TASK DETAILS :: All the data that follows should be repeated exactly, without a single picture.

INPUT: Begin

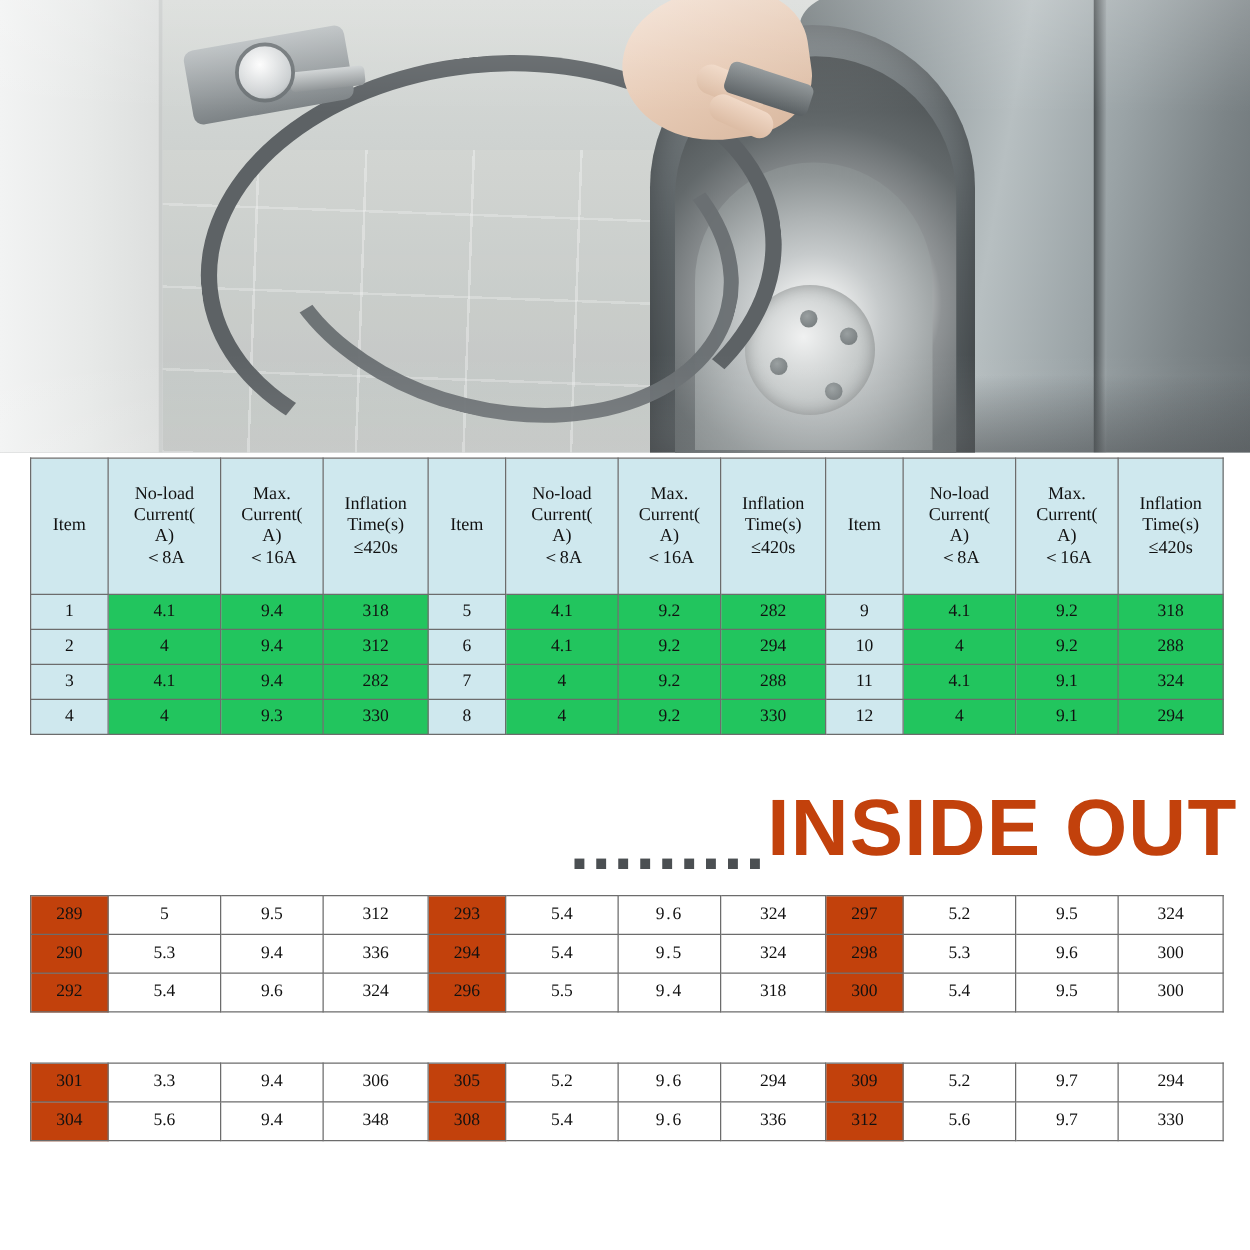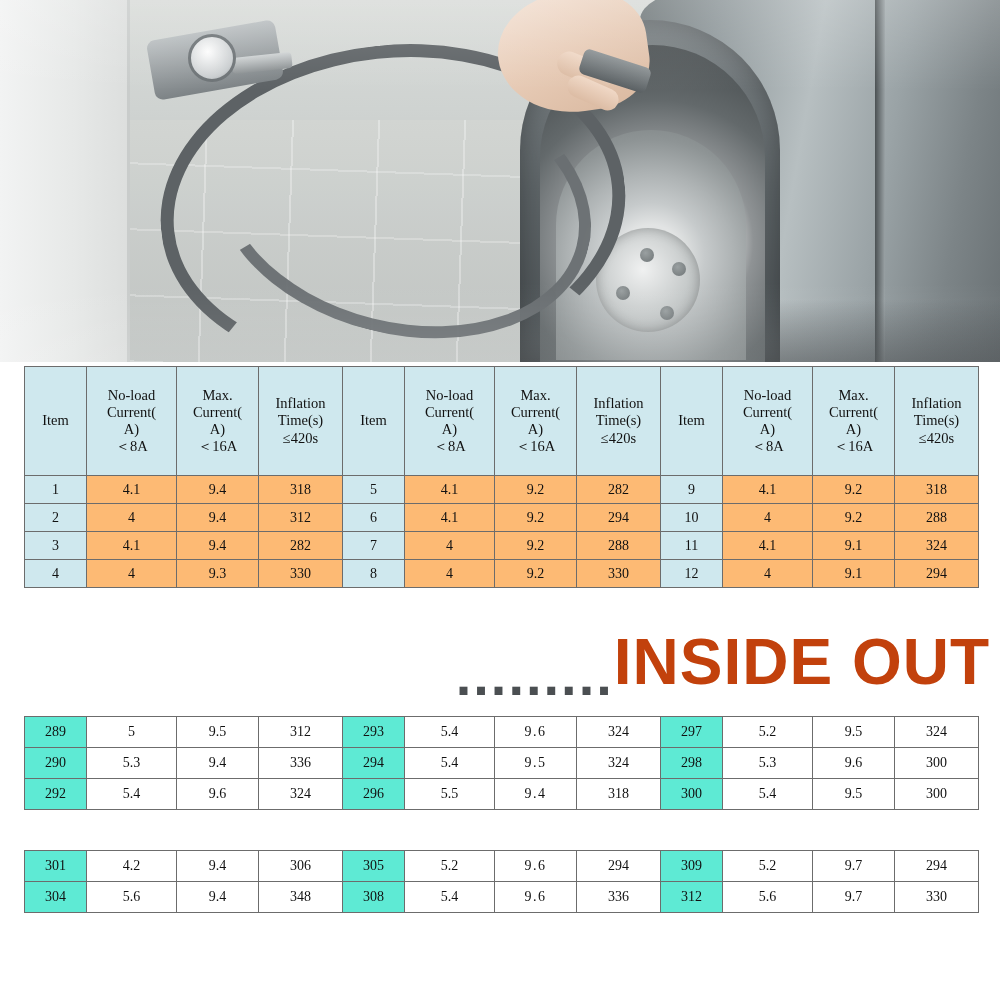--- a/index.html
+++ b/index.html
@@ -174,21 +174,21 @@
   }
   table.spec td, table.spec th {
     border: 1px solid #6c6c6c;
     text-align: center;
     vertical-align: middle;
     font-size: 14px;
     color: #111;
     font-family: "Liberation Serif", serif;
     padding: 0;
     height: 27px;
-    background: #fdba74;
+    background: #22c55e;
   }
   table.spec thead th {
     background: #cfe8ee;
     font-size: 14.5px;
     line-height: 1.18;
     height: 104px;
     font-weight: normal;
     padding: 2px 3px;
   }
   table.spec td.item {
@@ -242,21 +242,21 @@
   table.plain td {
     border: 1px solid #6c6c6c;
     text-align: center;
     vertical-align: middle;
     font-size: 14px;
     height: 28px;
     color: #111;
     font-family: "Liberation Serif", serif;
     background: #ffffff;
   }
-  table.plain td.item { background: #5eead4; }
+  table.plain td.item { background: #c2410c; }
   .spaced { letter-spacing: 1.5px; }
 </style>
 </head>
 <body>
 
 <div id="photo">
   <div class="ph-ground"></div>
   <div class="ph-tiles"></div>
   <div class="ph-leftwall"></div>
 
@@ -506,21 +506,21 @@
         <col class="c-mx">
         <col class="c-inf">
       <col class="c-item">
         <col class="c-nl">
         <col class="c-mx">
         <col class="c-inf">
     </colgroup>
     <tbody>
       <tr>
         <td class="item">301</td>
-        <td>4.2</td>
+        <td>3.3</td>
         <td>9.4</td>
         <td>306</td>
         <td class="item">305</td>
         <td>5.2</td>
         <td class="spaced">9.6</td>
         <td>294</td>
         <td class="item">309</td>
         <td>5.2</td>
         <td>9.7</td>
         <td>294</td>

INPUT: End

EXERCISE OUTPUT ::
--- a/index.html
+++ b/index.html
@@ -174,21 +174,21 @@
   }
   table.spec td, table.spec th {
     border: 1px solid #6c6c6c;
     text-align: center;
     vertical-align: middle;
     font-size: 14px;
     color: #111;
     font-family: "Liberation Serif", serif;
     padding: 0;
     height: 27px;
-    background: #fdba74;
+    background: #22c55e;
   }
   table.spec thead th {
     background: #cfe8ee;
     font-size: 14.5px;
     line-height: 1.18;
     height: 104px;
     font-weight: normal;
     padding: 2px 3px;
   }
   table.spec td.item {
@@ -242,21 +242,21 @@
   table.plain td {
     border: 1px solid #6c6c6c;
     text-align: center;
     vertical-align: middle;
     font-size: 14px;
     height: 28px;
     color: #111;
     font-family: "Liberation Serif", serif;
     background: #ffffff;
   }
-  table.plain td.item { background: #5eead4; }
+  table.plain td.item { background: #c2410c; }
   .spaced { letter-spacing: 1.5px; }
 </style>
 </head>
 <body>
 
 <div id="photo">
   <div class="ph-ground"></div>
   <div class="ph-tiles"></div>
   <div class="ph-leftwall"></div>
 
@@ -506,21 +506,21 @@
         <col class="c-mx">
         <col class="c-inf">
       <col class="c-item">
         <col class="c-nl">
         <col class="c-mx">
         <col class="c-inf">
     </colgroup>
     <tbody>
       <tr>
         <td class="item">301</td>
-        <td>4.2</td>
+        <td>3.3</td>
         <td>9.4</td>
         <td>306</td>
         <td class="item">305</td>
         <td>5.2</td>
         <td class="spaced">9.6</td>
         <td>294</td>
         <td class="item">309</td>
         <td>5.2</td>
         <td>9.7</td>
         <td>294</td>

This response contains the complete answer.